Pruning-aware Loss Functions for STOI-Optimized Pruned Recurrent Autoencoders for the Compression of the Stimulation Patterns of Cochlear Implants at Zero Delay
This work addresses the need for efficient, low-latency compression in cochlear implants, which is crucial for users with profound hearing loss, but it is incremental as it builds on existing pruning methods.
The paper tackles the problem of reducing model size for deep recurrent autoencoders used in cochlear implant audio compression, while maintaining speech intelligibility, by proposing a pruning-aware loss function that yields substantial gains in objective intelligibility scores, especially at pruning rates above 45%, with little degradation observed up to 55% pruning.
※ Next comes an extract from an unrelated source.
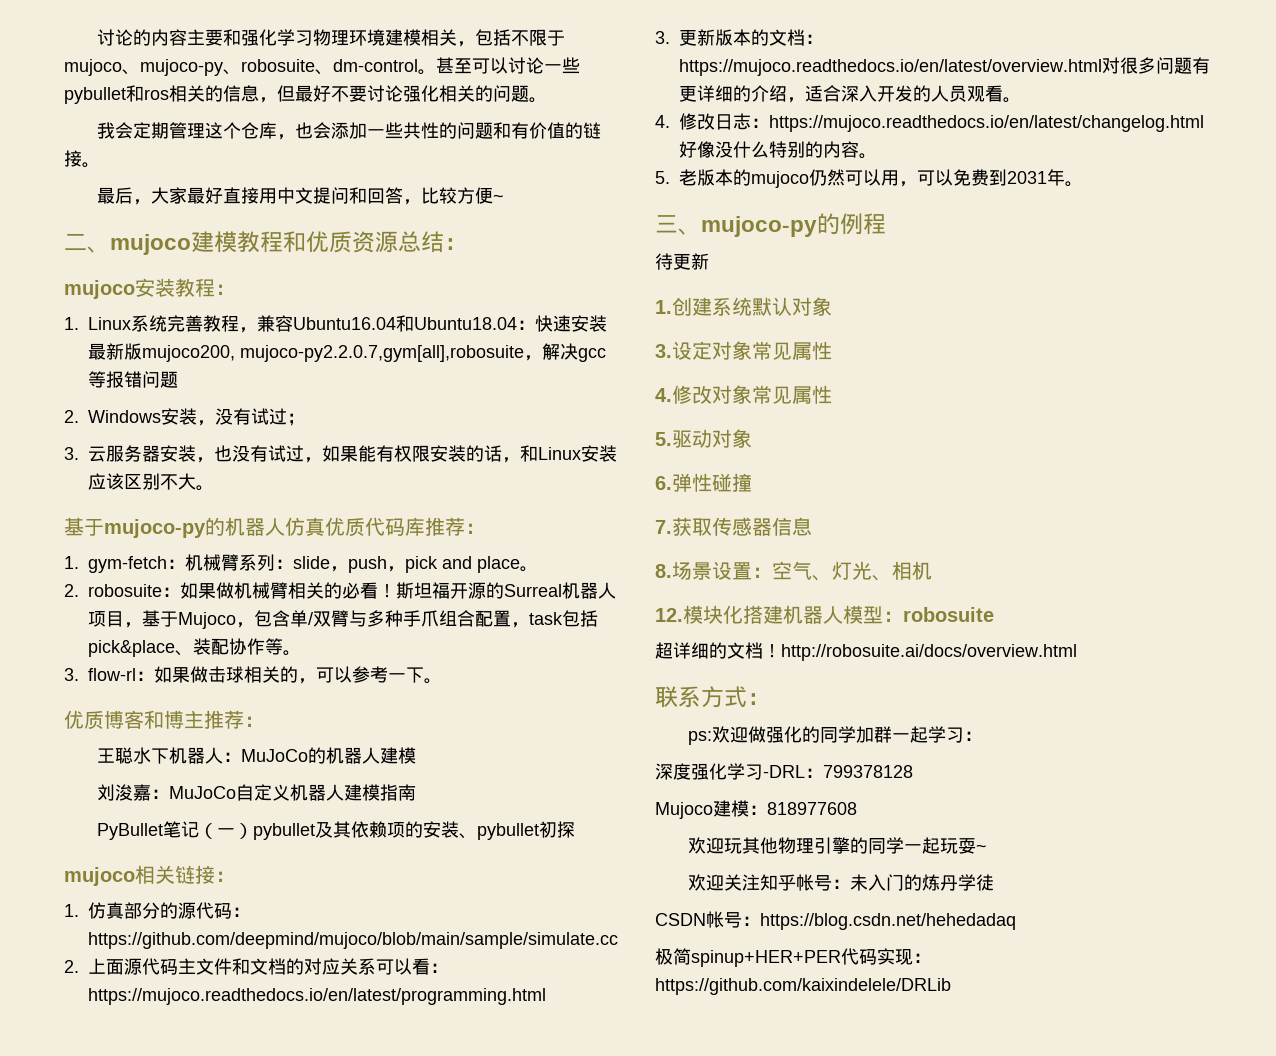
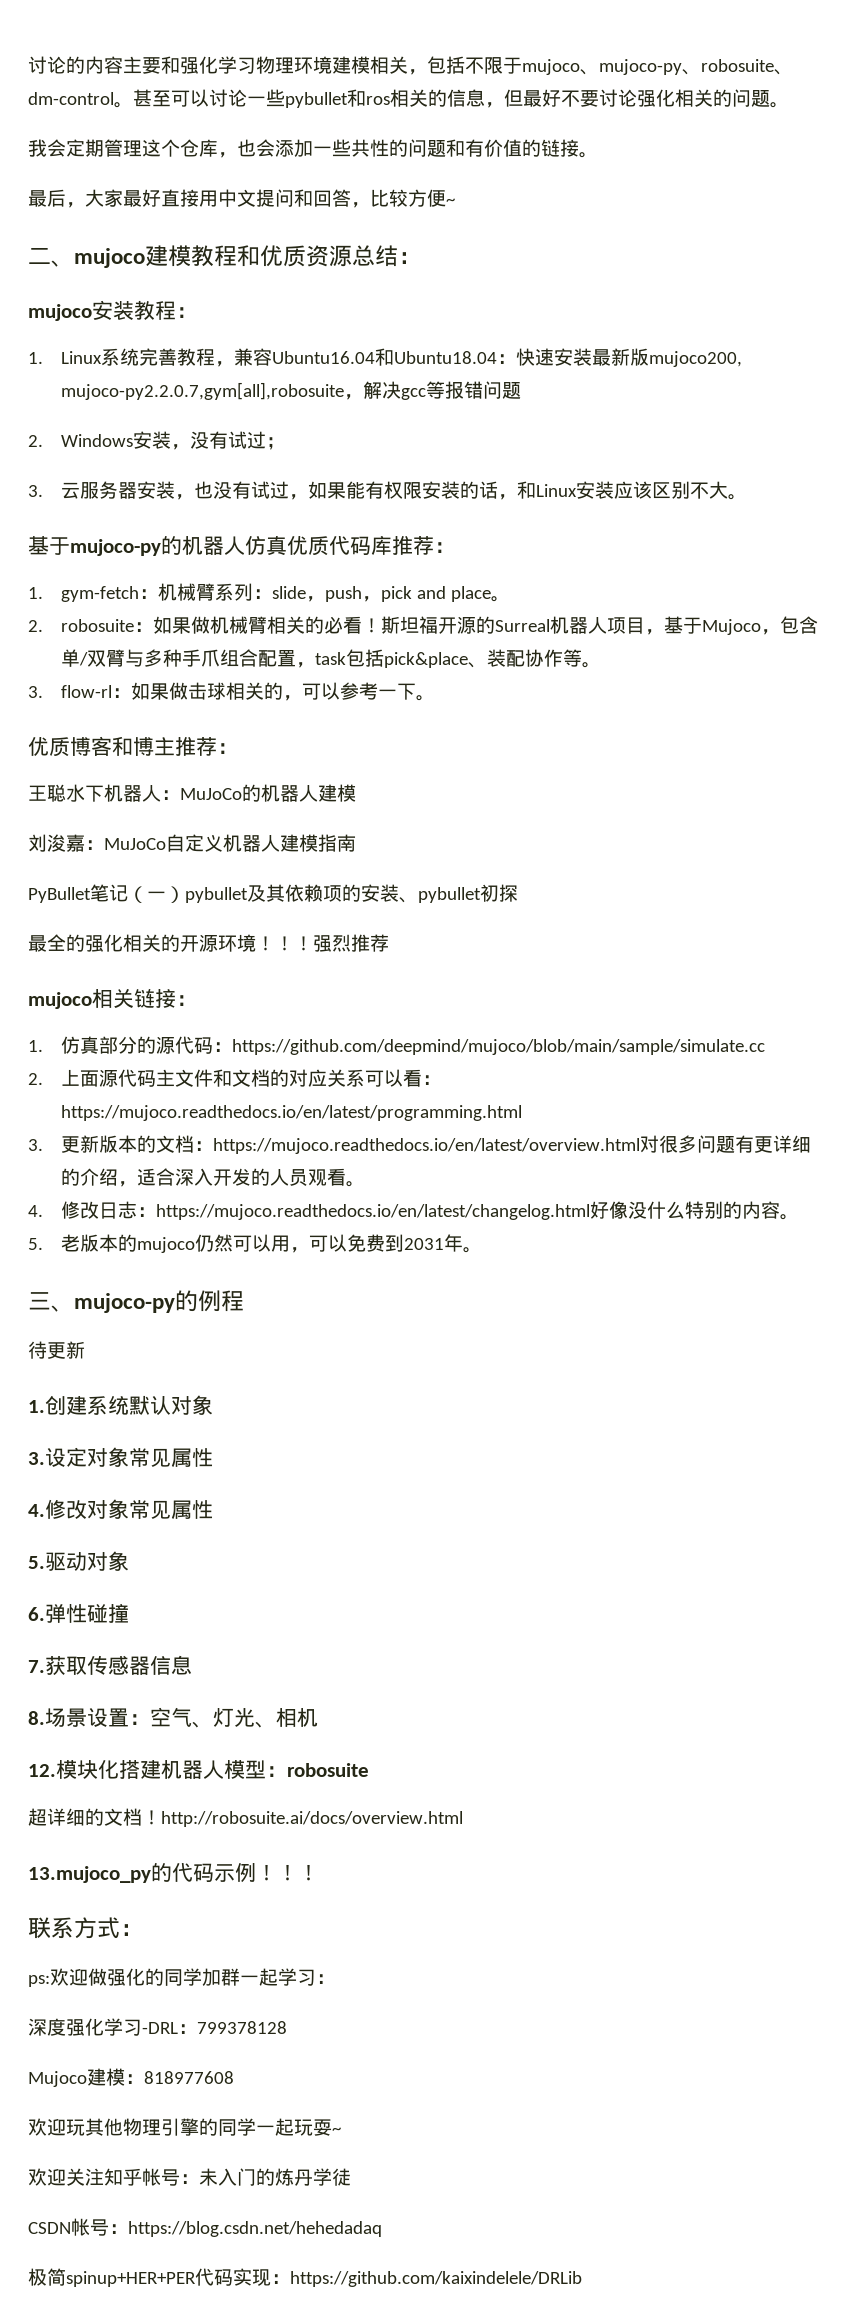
(576, 829) none -> [28,934,389,952] // 最全的强化相关的开源环境！！！强烈推荐
(1077, 652) none -> [28,1863,319,1883] // 13.mujoco_py的代码示例！！！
Cochlear implants (CIs) are surgically implanted hearing devices, which allow to restore a sense of hearing in people suffering from profound hearing loss. Wireless streaming of audio from external devices to CI signal processors has become common place. Specialized compression based on the stimulation patterns of a CI by deep recurrent autoencoders can decrease the power consumption in such a wireless streaming application through bit-rate reduction at zero latency. While previous research achieved considerable bit-rate reductions, model sizes were ignored, which can be of crucial importance in hearing-aids due to their limited computational resources. This work investigates maximizing objective speech intelligibility of the coded stimulation patterns of deep recurrent autoencoders while minimizing model size. For this purpose, a pruning-aware loss is proposed, which captures the impact of pruning during training. This training with a pruning-aware loss is compared to conventional magnitude-informed pruning and is found to yield considerable improvements in objective intelligibility, especially at higher pruning rates. After fine-tuning, little to no degradation of objective intelligibility is observed up to a pruning rate of about 55\,\%. The proposed pruning-aware loss yields substantial gains in objective speech intelligibility scores after pruning compared to the magnitude-informed baseline for pruning rates above 45\,\%.